* _Problem to solve_
Where the lines below hold images, skip those and copy every word exactly.

* _Exercise data_
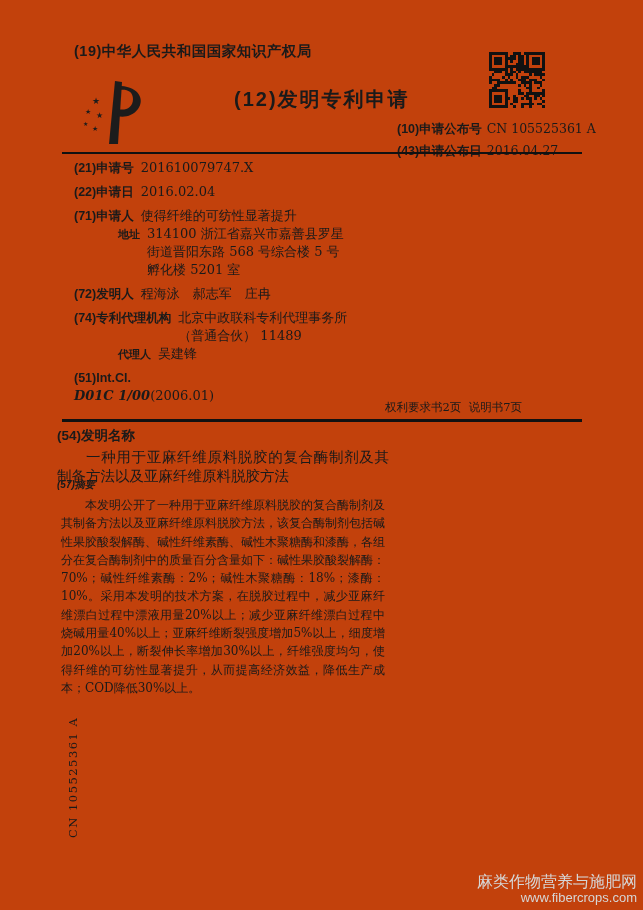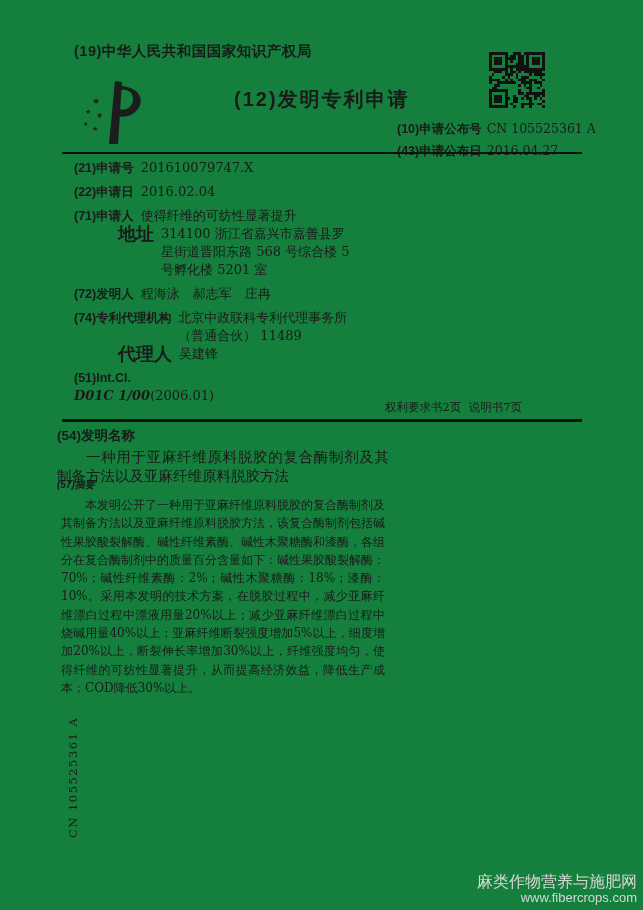--- a/index.html
+++ b/index.html
@@ -1,20 +1,20 @@
 <!DOCTYPE html>
 <html><head>
 <meta charset="utf-8">
 <style>
   html,body{margin:0;padding:0;background:#8b8b8b;}
   .page{
     position:relative;
     width:643px;height:910px;
     margin:0 auto;
-    background:#15803d;
+    background:#c2410c;
     font-family:"DejaVu Serif","Liberation Serif",serif;
     color:#1a1a1a;
     overflow:hidden;
   }
   .lbl{
     font-family:"Liberation Sans","DejaVu Sans",sans-serif;
     font-weight:bold;
   }
   
   .office{position:absolute;left:74px;top:42px;font-size:14.5px;letter-spacing:.5px;}
@@ -26,21 +26,21 @@
   .pub .val{font-family:"DejaVu Serif",serif;margin-left:5px;}
   .rule1{position:absolute;left:62px;top:152px;width:520px;height:2px;background:#111;}
   .rule2{position:absolute;left:62px;top:419px;width:520px;height:3px;background:#111;}
   
   .biblio{position:absolute;left:74px;top:159px;width:278px;font-size:13px;line-height:18px;}
   .entry{margin-bottom:6px;}
   .row{display:flex;}
   .row .lbl{font-size:12.5px;flex:0 0 auto;margin-right:7px;white-space:nowrap;}
   .row .val{flex:1 1 auto;}
   .sub{display:flex;margin-left:44px;}
-  .sub .lbl{font-size:18px;flex:0 0 auto;margin-right:7px;white-space:nowrap;text-align:center;}
+  .sub .lbl{font-size:11px;flex:0 0 auto;margin-right:7px;white-space:nowrap;text-align:center;}
   .itc{font-style:italic;font-weight:bold;}
   .itc .plain{font-style:normal;font-weight:normal;}
   
   .pages-note{position:absolute;left:385px;top:400px;font-size:11.5px;white-space:pre;}
   .sec54{position:absolute;left:57px;top:427px;width:332px;}
   .sec54 .lbl{font-size:13.5px;display:block;margin-bottom:3px;}
   .sec-title{font-size:14.5px;line-height:18.5px;text-indent:2em;text-align:justify;margin:0;}
   .sec57{position:absolute;left:57px;top:478px;width:332px;}
   .sec57 .lbl{font-size:10px;display:block;margin-bottom:2px;font-style:italic;}
   .abstract{font-size:12px;line-height:18.3px;text-indent:2em;text-align:justify;margin:4px;}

* _The completed task_
--- a/index.html
+++ b/index.html
@@ -1,20 +1,20 @@
 <!DOCTYPE html>
 <html><head>
 <meta charset="utf-8">
 <style>
   html,body{margin:0;padding:0;background:#8b8b8b;}
   .page{
     position:relative;
     width:643px;height:910px;
     margin:0 auto;
-    background:#15803d;
+    background:#c2410c;
     font-family:"DejaVu Serif","Liberation Serif",serif;
     color:#1a1a1a;
     overflow:hidden;
   }
   .lbl{
     font-family:"Liberation Sans","DejaVu Sans",sans-serif;
     font-weight:bold;
   }
   
   .office{position:absolute;left:74px;top:42px;font-size:14.5px;letter-spacing:.5px;}
@@ -26,21 +26,21 @@
   .pub .val{font-family:"DejaVu Serif",serif;margin-left:5px;}
   .rule1{position:absolute;left:62px;top:152px;width:520px;height:2px;background:#111;}
   .rule2{position:absolute;left:62px;top:419px;width:520px;height:3px;background:#111;}
   
   .biblio{position:absolute;left:74px;top:159px;width:278px;font-size:13px;line-height:18px;}
   .entry{margin-bottom:6px;}
   .row{display:flex;}
   .row .lbl{font-size:12.5px;flex:0 0 auto;margin-right:7px;white-space:nowrap;}
   .row .val{flex:1 1 auto;}
   .sub{display:flex;margin-left:44px;}
-  .sub .lbl{font-size:18px;flex:0 0 auto;margin-right:7px;white-space:nowrap;text-align:center;}
+  .sub .lbl{font-size:11px;flex:0 0 auto;margin-right:7px;white-space:nowrap;text-align:center;}
   .itc{font-style:italic;font-weight:bold;}
   .itc .plain{font-style:normal;font-weight:normal;}
   
   .pages-note{position:absolute;left:385px;top:400px;font-size:11.5px;white-space:pre;}
   .sec54{position:absolute;left:57px;top:427px;width:332px;}
   .sec54 .lbl{font-size:13.5px;display:block;margin-bottom:3px;}
   .sec-title{font-size:14.5px;line-height:18.5px;text-indent:2em;text-align:justify;margin:0;}
   .sec57{position:absolute;left:57px;top:478px;width:332px;}
   .sec57 .lbl{font-size:10px;display:block;margin-bottom:2px;font-style:italic;}
   .abstract{font-size:12px;line-height:18.3px;text-indent:2em;text-align:justify;margin:4px;}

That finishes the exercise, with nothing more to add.